*** Opening of PROVIDED RECORDS ***

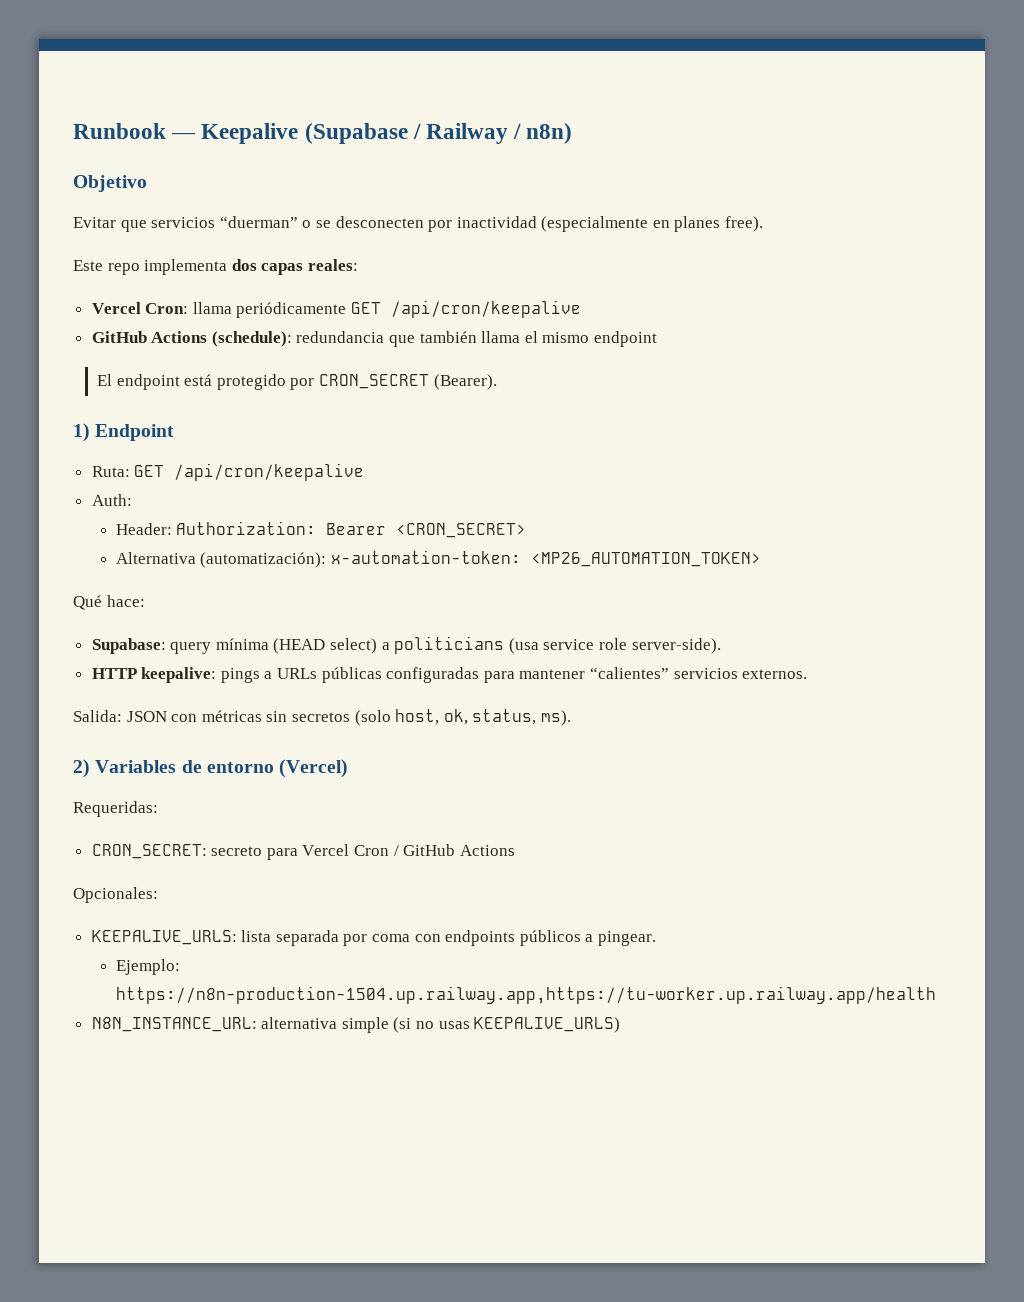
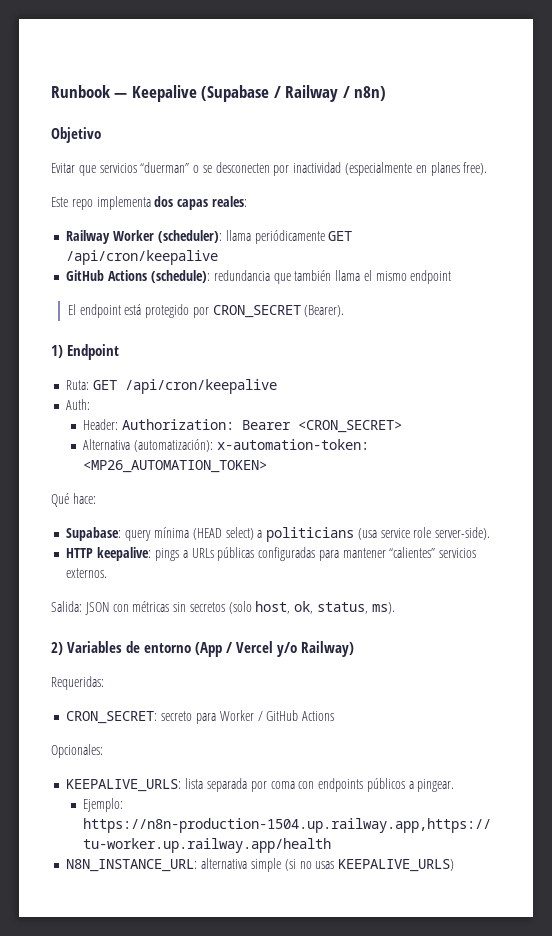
- Vercel Cron: llama periódicamente GET /api/cron/keepalive
+ Railway Worker (scheduler): llama periódicamente GET /api/cron/keepalive
- 2) Variables de entorno (Vercel)
+ 2) Variables de entorno (App / Vercel y/o Railway)
- CRON_SECRET: secreto para Vercel Cron / GitHub Actions
+ CRON_SECRET: secreto para Worker / GitHub Actions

*** Close of PROVIDED RECORDS ***

• **REQUIRED ACTION**: In your answer, repeat all the entries exactly, but leave out the pictures.

• **ANSWER TO THIS TASK**:
- Vercel Cron: llama periódicamente GET /api/cron/keepalive
+ Railway Worker (scheduler): llama periódicamente GET /api/cron/keepalive
- 2) Variables de entorno (Vercel)
+ 2) Variables de entorno (App / Vercel y/o Railway)
- CRON_SECRET: secreto para Vercel Cron / GitHub Actions
+ CRON_SECRET: secreto para Worker / GitHub Actions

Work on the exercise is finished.